Top of Input data
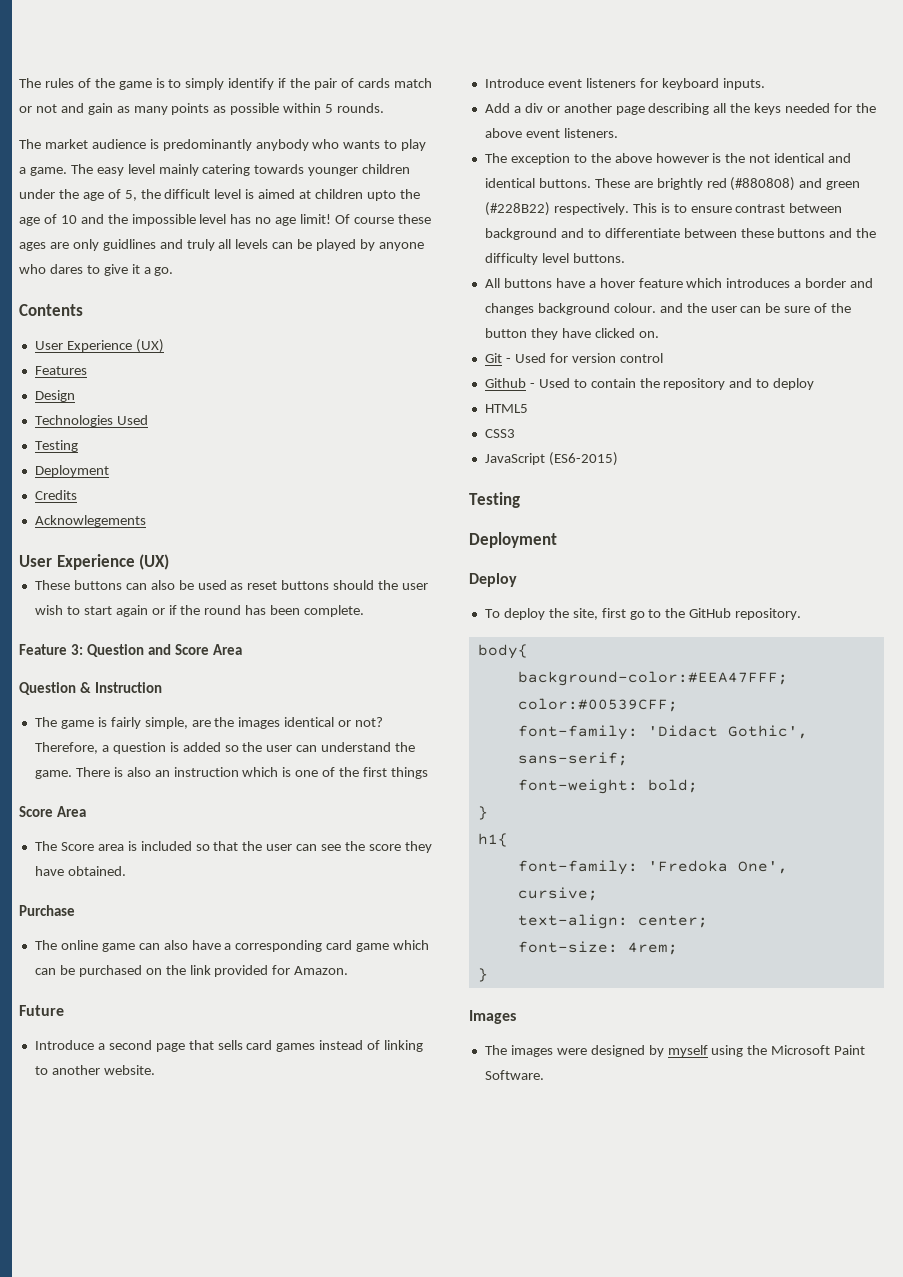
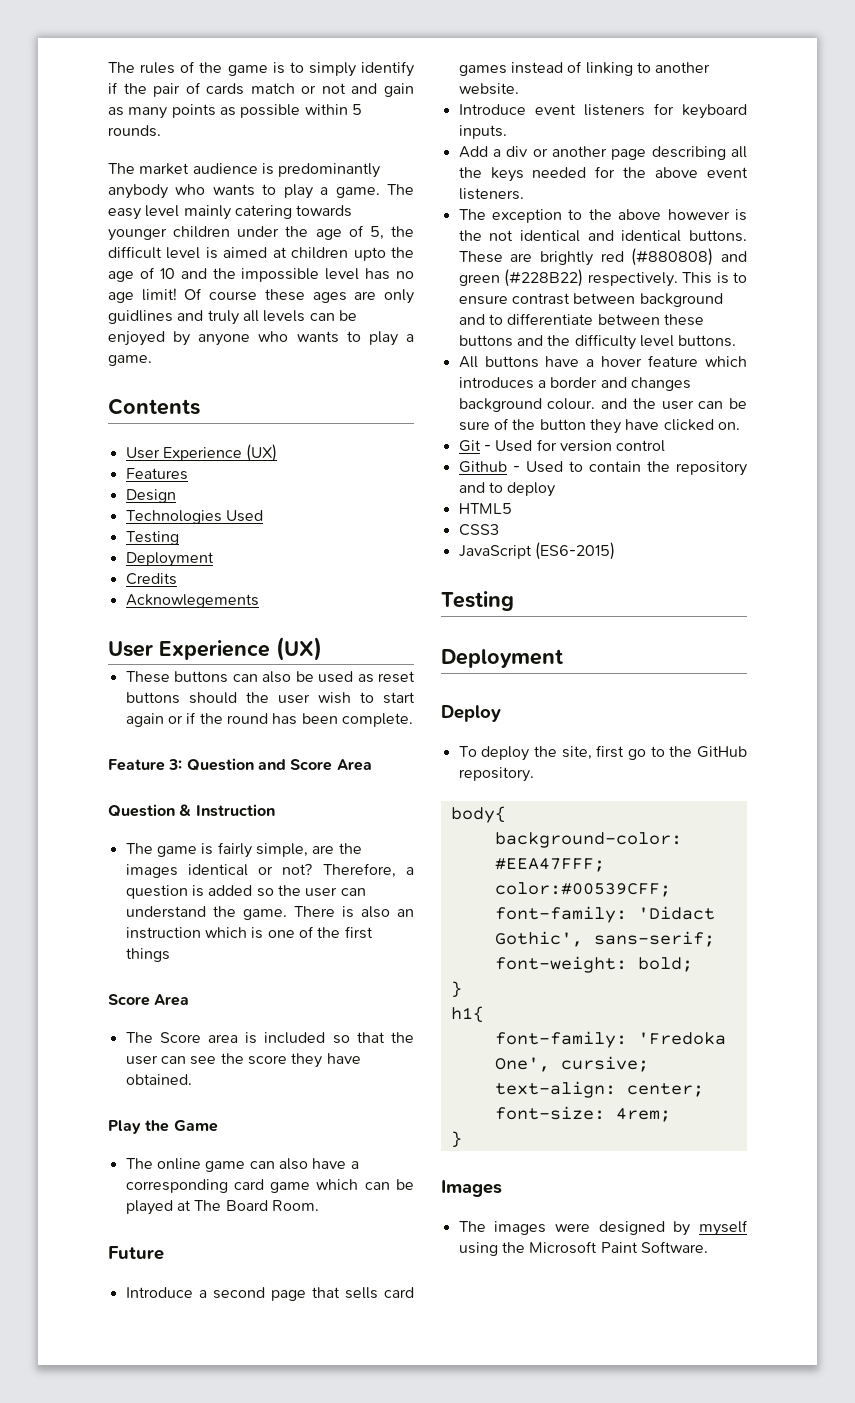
[316,239,357,251] played -> [108,331,165,346] enjoyed
[49,264,174,276] dares to give it a go. -> [296,331,414,346] [108,355,152,366] wants to play a game.
[19,905,75,916] Purchase -> [108,1120,218,1134] Play the Game
[78,965,349,977] purchased on the link provided for Amazon. -> [125,1200,319,1215] played at The Board Room.

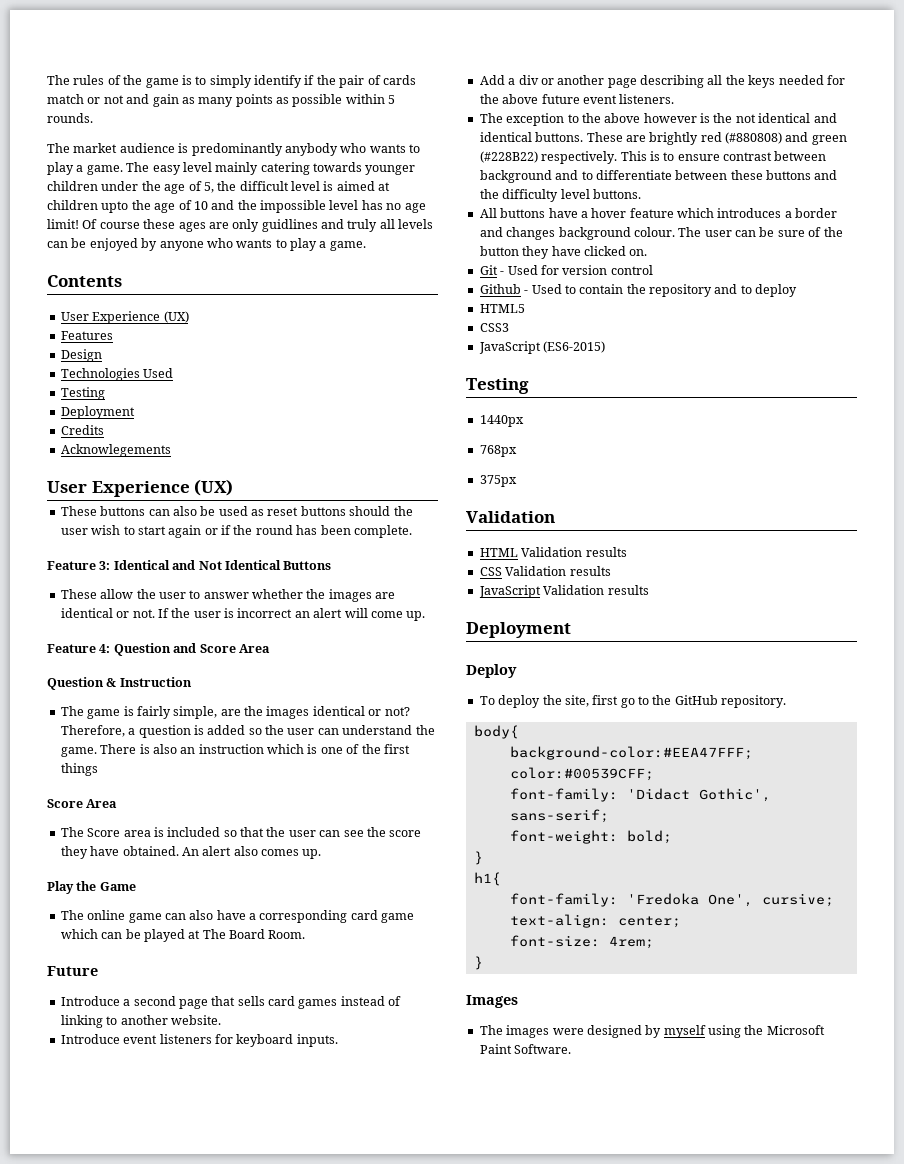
(183, 764) none -> [113,560,332,570] [60,589,396,602] [60,608,426,621] [47,644,111,653] Identical and Not Identical Buttons // These allow the user to answer whether the images are identical or not. If the user is incorrect an alert will come up. // Feature 4:
(192, 1079) none -> [181,846,322,859] An alert also comes up.
(699, 172) none -> [541,94,580,104] future
[601,398,656,409] and the -> [678,227,702,237] The
(514, 601) none -> [479,415,524,427] [479,445,517,457] [479,475,517,487] [466,511,555,523] [479,547,627,557] [479,566,611,576] [478,585,649,598] // 1440px // 768px // 375px // Validation // HTML Validation results // CSS Validation results // JavaScript Validation results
Bottom of Input data
-- Task brief --
A lone number is the expected answer: the count of lines in these entries holding the string "played".

-- Completed task --
2